Full review at: https://netdev-ai.bots.linux.dev/sashiko/
---
net: wangxun: add Tx timeout process

This patch implements .ndo_tx_timeout for the wangxun drivers (ngbe and
txgbe). On a Tx timeout it sets WX_FLAG_NEED_PF_RESET and the service
task picks the flag up and calls wx->do_reset() under rtnl_lock().

> diff --git a/drivers/net/ethernet/wangxun/libwx/wx_err.c b/drivers/net/ethernet/wangxun/libwx/wx_err.c
> new file mode 100644
> index 000000000000..bb61355447a8
> --- /dev/null
> +++ b/drivers/net/ethernet/wangxun/libwx/wx_err.c
> @@ -0,0 +1,154 @@
> +// SPDX-License-Identifier: GPL-2.0
> +/* Copyright (c) 2015 - 2026 Beijing WangXun Technology Co., Ltd. */
> +/* Copyright (c) 1999 - 2026 Intel Corporation. */
> +
> +#include <linux/netdevice.h>
> +#include <linux/pci.h>
> +
> +#include "wx_type.h"
> +#include "wx_lib.h"
> +#include "wx_err.h"
> +
> +void wx_reset_subtask(struct wx *wx)
> +{
> +	if (!test_bit(WX_FLAG_NEED_PF_RESET, wx->flags))
> +		return;
> +
> +	rtnl_lock();
> +
> +	if (!netif_running(wx->netdev) ||
> +	    test_bit(WX_STATE_RESETTING, wx->state))
> +		goto out;
> +
> +	wx_warn(wx, "Reset adapter.\n");
> +
> +	if (test_and_clear_bit(WX_FLAG_NEED_PF_RESET, wx->flags)) {
> +		if (wx->do_reset)
> +			wx->do_reset(wx->netdev);
> +	}
> +
> +out:
> +	rtnl_unlock();
> +}
> +EXPORT_SYMBOL(wx_reset_subtask);

[Critical]
Can wx_reset_subtask() deadlock against itself on ngbe?

wx_reset_subtask() runs as the first step of ngbe_service_task and
synchronously calls wx->do_reset(), which for ngbe is bound to
ngbe_do_reset():

  ngbe_sw_init():
      wx->do_reset = ngbe_do_reset;

  ngbe_do_reset():
      if (netif_running(netdev))
          ngbe_reinit_locked(wx);

  ngbe_reinit_locked():
      ngbe_down(wx);
      ngbe_up(wx);

  ngbe_down() -> ngbe_disable_device():
      ...
      cancel_work_sync(&wx->service_task);

So the running service_task ends up calling cancel_work_sync() on
itself. cancel_work_sync() inserts a barrier behind the currently
executing work and waits for completion; the barrier cannot run until
the current work returns, and the current work cannot return until the
barrier completes.

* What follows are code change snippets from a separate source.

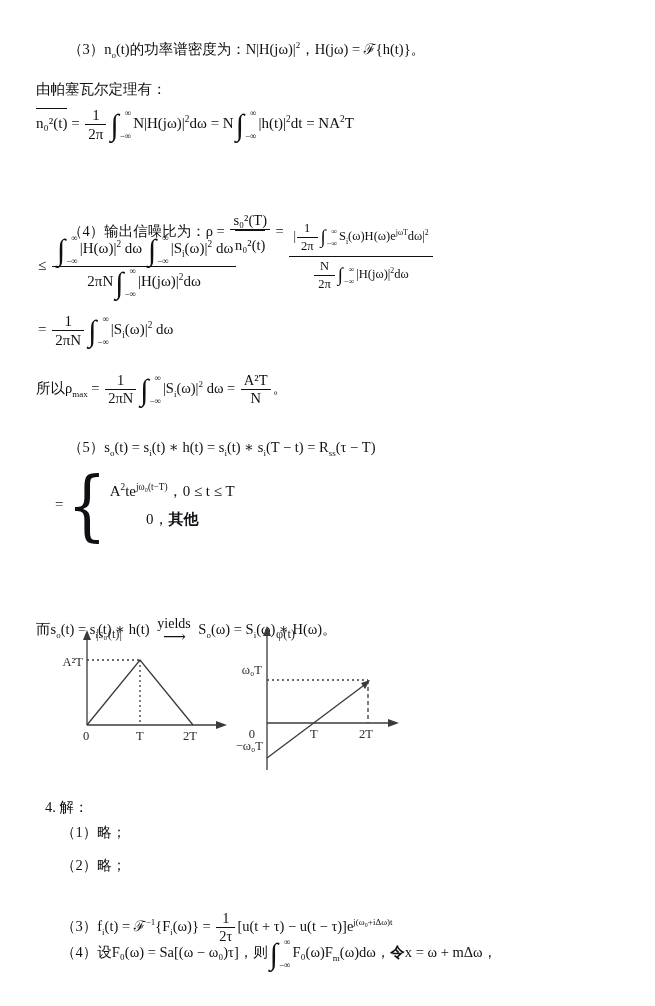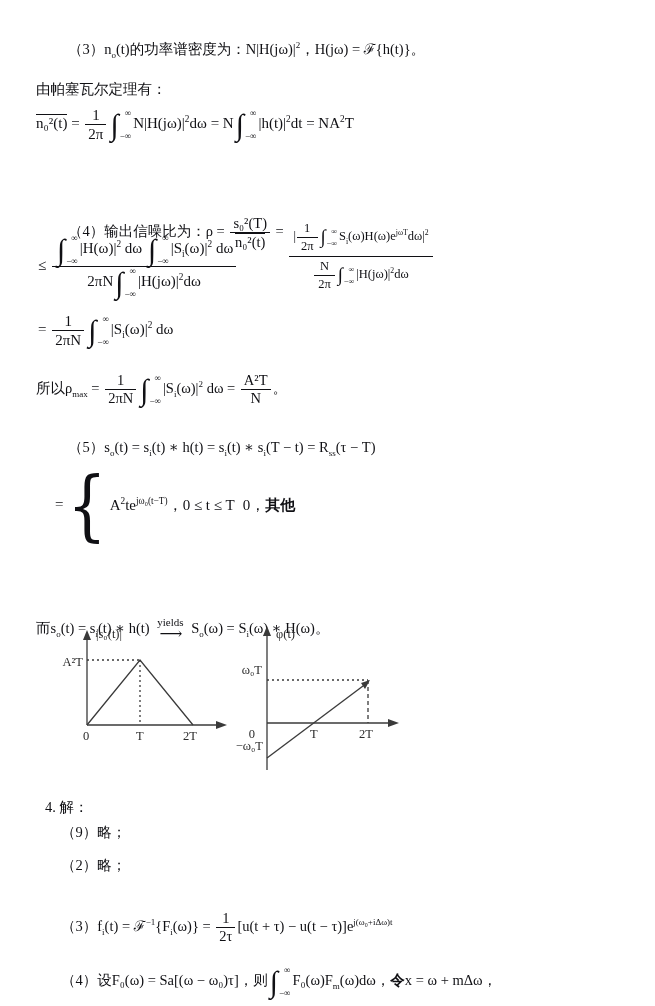--- a/index.html
+++ b/index.html
@@ -19,31 +19,31 @@
   .fr .fr{margin:0 1px;}
   
   .int{display:inline-flex;align-items:center;vertical-align:middle;margin:0 2px;}
   .is{font-size:30px;line-height:0.85;font-weight:400;}
   .il{display:inline-flex;flex-direction:column;justify-content:space-between;height:32px;font-size:9px;line-height:1;margin-left:1px;}
   .il span:first-child{align-self:flex-end;}
   .il span:last-child{align-self:flex-start;}
   .int.sm .is{font-size:19px;}
   .int.sm .il{height:20px;font-size:8px;}
   
-  .ov{display:inline-block;border-top:1px solid #101014;line-height:1.05;padding-top:1px;}
+  .ov{display:inline-block;border-top:1px solid #101014;line-height:1.05;padding-top:7px;}
   
   .bigfr{font-size:12.5px;margin-top:47px;}
   .bigfr .n,.bigfr .d{padding:1px 4px;}
   
   .cases{display:inline-flex;align-items:center;vertical-align:middle;}
   .brace{display:inline-block;font-size:62px;font-weight:300;line-height:0.95;transform:scaleY(1.25);margin-right:3px;font-family:"DejaVu Serif",serif;}
-  .crows{display:inline-flex;flex-direction:row;gap:8px;align-items:center;}
+  .crows{display:inline-flex;flex-direction:column;gap:8px;align-items:center;}
   
   .yields{display:inline-flex;flex-direction:column;align-items:center;vertical-align:middle;line-height:1;margin:0 4px;}
-  .ytxt{font-size:11px;}
+  .ytxt{font-size:14px;}
   .yarr{font-size:16px;letter-spacing:-1px;margin-top:-2px;}
   
   .plot{position:absolute;}
   .plot line,.plot path,.plot polyline{stroke:#3a3a3a;fill:none;stroke-width:1.3;}
   .plot polygon{fill:#3a3a3a;stroke:none;}
   .plot text{font-family:"Liberation Serif","DejaVu Serif",serif;font-size:12.5px;fill:#2b2b2b;stroke:none;}
   .dots{stroke-dasharray:2 3;stroke-width:1.1;}
   .dash{stroke-dasharray:4 3;stroke-width:1.1;}
 </style>
 </head>
@@ -176,25 +176,25 @@
   <line class="dash" x1="176" y1="62" x2="176" y2="105"></line>
   <text x="84" y="20">φ(t)</text>
   <text x="70" y="56" text-anchor="end">ω₀T</text>
   <text x="71" y="132" text-anchor="end">−ω₀T</text>
   <text x="63" y="120" text-anchor="end">0</text>
   <text x="118" y="120">T</text>
   <text x="167" y="120">2T</text>
 </svg>
 
 <div class="blk cn" style="left:45px;top:798px;">4. 解：</div>
-<div class="blk cn" style="left:61px;top:823px;">（9）略；</div>
+<div class="blk cn" style="left:61px;top:823px;">（1）略；</div>
 <div class="blk cn" style="left:61px;top:848px;margin-top:8px;">（2）略；</div>
 <div class="blk cn" style="left:61px;top:878px;margin-top:32px;">（3）f<sub>i</sub>(t) = ℱ<sup>−1</sup>{F<sub>i</sub>(ω)} = <span class="fr">
       <span class="n">1</span>
       <span class="d">2τ</span>
     </span>[u(t + τ) − u(t − τ)]e<sup>j(ω₀+iΔω)t</sup></div>
-<div class="blk cn" style="left:61px;top:966px;text-align:right;">（4）设F₀(ω) = Sa[(ω − ω₀)τ]，则<span class="int">
+<div class="blk cn" style="left:61px;top:938px;text-align:right;">（4）设F₀(ω) = Sa[(ω − ω₀)τ]，则<span class="int">
       <span class="is">∫</span>
       <span class="il">
         <span>∞</span>
         <span>−∞</span>
       </span>
     </span>F₀(ω)F<sub>m</sub>(ω)dω，<b>令</b>x = ω + mΔω，</div>
 
 </body></html>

Would the worker hang on the very first Tx timeout?

There is also an rtnl ordering question. wx_reset_subtask() takes
rtnl_lock() before calling do_reset, while ngbe_close() runs under
RTNL and calls ngbe_disable_device() (and therefore cancel_work_sync())
with RTNL still held. If the service task is already blocked on
rtnl_lock() in wx_reset_subtask() while close holds RTNL and waits for
the work to finish, can the two paths deadlock on each other?

The same hazard is reachable via ngbe_dev_shutdown(), which wraps
ngbe_close() in rtnl_lock()/rtnl_unlock().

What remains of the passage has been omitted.